Tag Archives: Compaq

Disingenuous Diversity

I originally posted this 10 years ago and am re-running it in light of the recent Google Goolag tantrums over a completely logical and factual analysis that actually supported what Goolag claimed to want.  But that wasn’t enough for the Orwellian types who can’t tolerate any discussion of their bigoted beliefs.

Corporate Diversity organizations are a joke.  Even a Leftist photographer I know had to concede how completely and ironically uniform they are (she was doing a photo shoot of them for a magazine).  Just as in HP, they were all middle-aged black females.  The exception at HP was a black middle-aged male, but he was gay, so in a sense they were still the same.  I felt sorry for them, knowing that at some point they’d realize the company had no use for them in anything that actually contributed to the success of the company.

Check out Gab if you want a site that doesn’t censor conservative viewpoints like Goolag, Facebook, YouTube, Twitter, etc. do.


diversity.jpgDiversity programs at businesses and schools tend to be disingenuous (lacking in frankness, candor, or sincerity) and hopelessly mired in PC-land.  It is a shame, too, because if companies used them properly they could be fabulous recruiting and retention tools.

I believe in true diversity.  The groups I have managed have always been diverse, and my current group resembles the United Nations (except that we actually get things done).

I don’t aim at politically correct diversity.  I try to hire smart, hard-working, talented, team-oriented people.  Prima donnas need not apply.  By doing that in a color-blind way, I tend to end up with a broad representation of sexes, ages, religions, races, etc.

I am quite familiar with diversity programs and the politics behind them.  I represented the Christian employee network group at Compaq / HP and experienced some interesting things.  Corporations cave to threats of boycotts by the gay groups and do little to police them.  One “Pride” group at HP had a team building event to go to a drag queen contest.  Indeed.  It was published on the company’s intranet.

Of course, free sensitivity training was offered to anyone who might not think that a company funded employee organization based on sexual preferences was a swell idea.

We had a Christian employee network group with official “diversity group” recognition when we were still just Compaq.  The Diversity Manager complimented us regularly and considered us the model network group.

After the merger with HP, they approved all the other groups immediately but scrutinized the Christian group for a full year.  We met the criteria they had published better than any other group, so they finally approved us.  But someone complained and then our charter was revoked without discussion.  The explanation we got was tortured in its logic.  They obviously didn’t want to tell us the real reason behind it.
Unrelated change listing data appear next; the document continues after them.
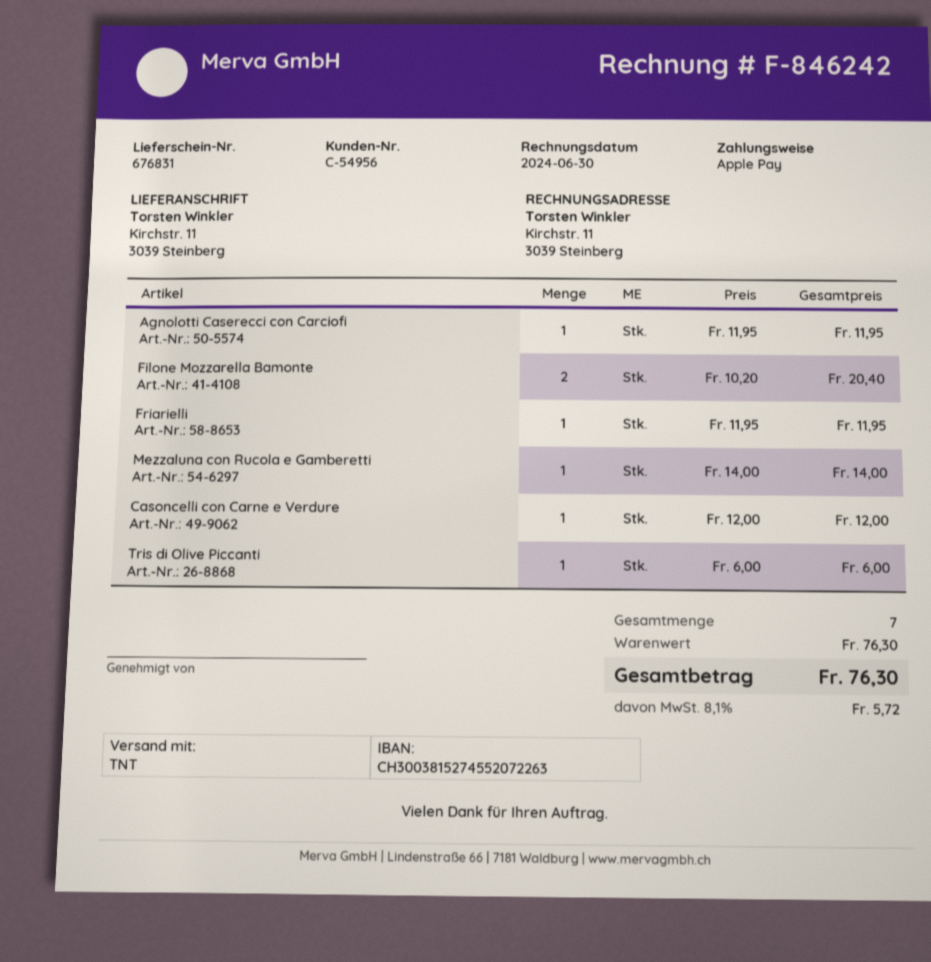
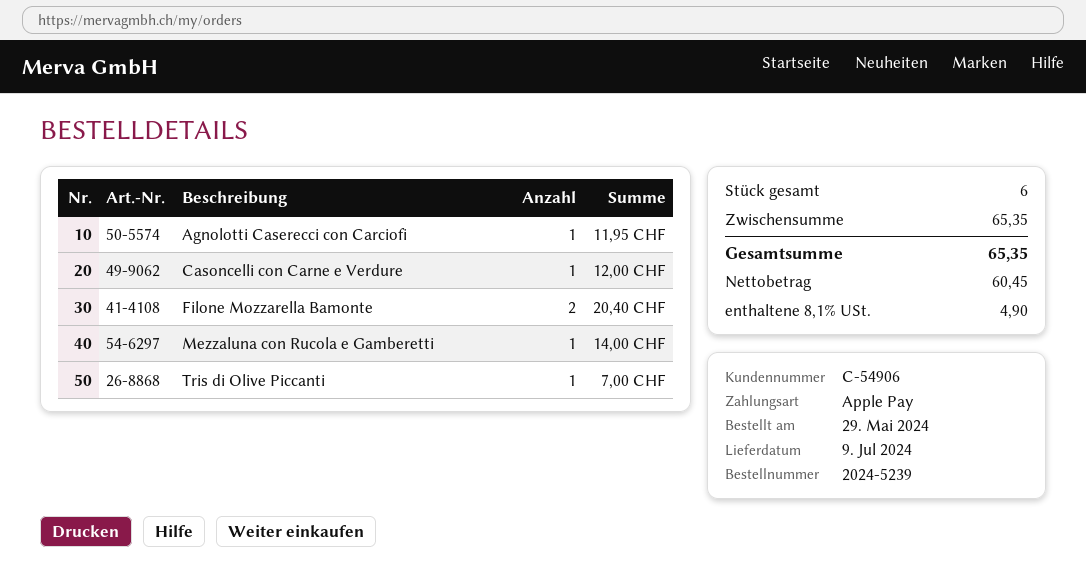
customer number: C-54956 -> C-54906
Friarielli: 1 for 11.95 -> none
Tris di Olive Piccanti: 1 for 6.00 -> 1 for 7.00
total quantity: 7 -> 6
subtotal: 76.30 -> 65.35
tax: 8.1% = 5.72 -> 8.1% = 4.90
total: 76.30 -> 65.35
They refused to meet with us to discuss the matter, even after I wrote Carly Fiorina.

A good friend of mine ran the Asian-Indian network group, which, as you can imagine, was primarily Hindu.  The company paid every year for them to have a Diwali celebration (the Hindu Festival of Lights, a religious event) on company property on company time.  When we asked why that group could have a religious festival when all we wanted was the ability to network and communicate, the Diversity VP acknowledged that she didn’t even realize it was a religious festival.

It all worked out fine, though.  To HP’s credit they let us use the email system for prayer requests and informal communications.  Many wonderful things were accomplished with that.  We could use conference rooms for lunch time Bible studies.  In some ways it was better to be an unofficial group than an official one, because that way we didn’t look too “corporate.”

It also gave us a great witness opportunity.  I found out later that the leaders were amazed that we didn’t protest and complain like other groups did.  We didn’t agree with their decisions, but we always responded graciously and didn’t disrupt the workplace.

The “Day of Silence” and “Diversity Week” programs at businesses and schools are a joke.  They aren’t about diversity at all.  They are aggressively promoting a particular worldview – and doing so with the power of the State in the case of the schools.  If they want to champion real diversity, how about inviting people with opposing views, such as those who view homosexual behavior as immoral yet think the homosexuals themselves should be treated with kindness and dignity and protected from abuse?  Now that would be real diversity.

I really encourage you to watch these videos and check out this site.  This is going on in public schools – elementary schools – today!

Advertisements

Please read these timeless and simple investing tips

Yes, that is the most boring title ever, but please read anyway.  This is important.

The Sheep and the Wolves: Smart Investing Made Simple had some great advice for all investors.  There are always risks — especially in the economy we’re suffering through now where a major crash is possible — but this advice should work well regardless.  The risk of completely sitting out of the market is that inflation drives stocks up for a time and you miss out on those gains.

The odds of you timing the market perfectly or even well are extremely low.  Most experts can’t even do it.

Even picking individual stocks is a challenge for amateurs and pros alike.  When I used to work for Compaq / HP I sometimes had access to earning per share results and projections, the holy grail of investment information (no, I never abused it — I always invested steadily and could only trade in narrow windows each quarter).  But even with that knowledge I couldn’t guess where the stock would go, because we would sometimes see the stock dip even after record earnings.  Why?  Because of some comment about future earnings or even a misstatement by our CEO or CFO.  The lesson?  Don’t try and be an expert about market timing.  Even with the ultimate inside information I still wouldn’t have been sure to win.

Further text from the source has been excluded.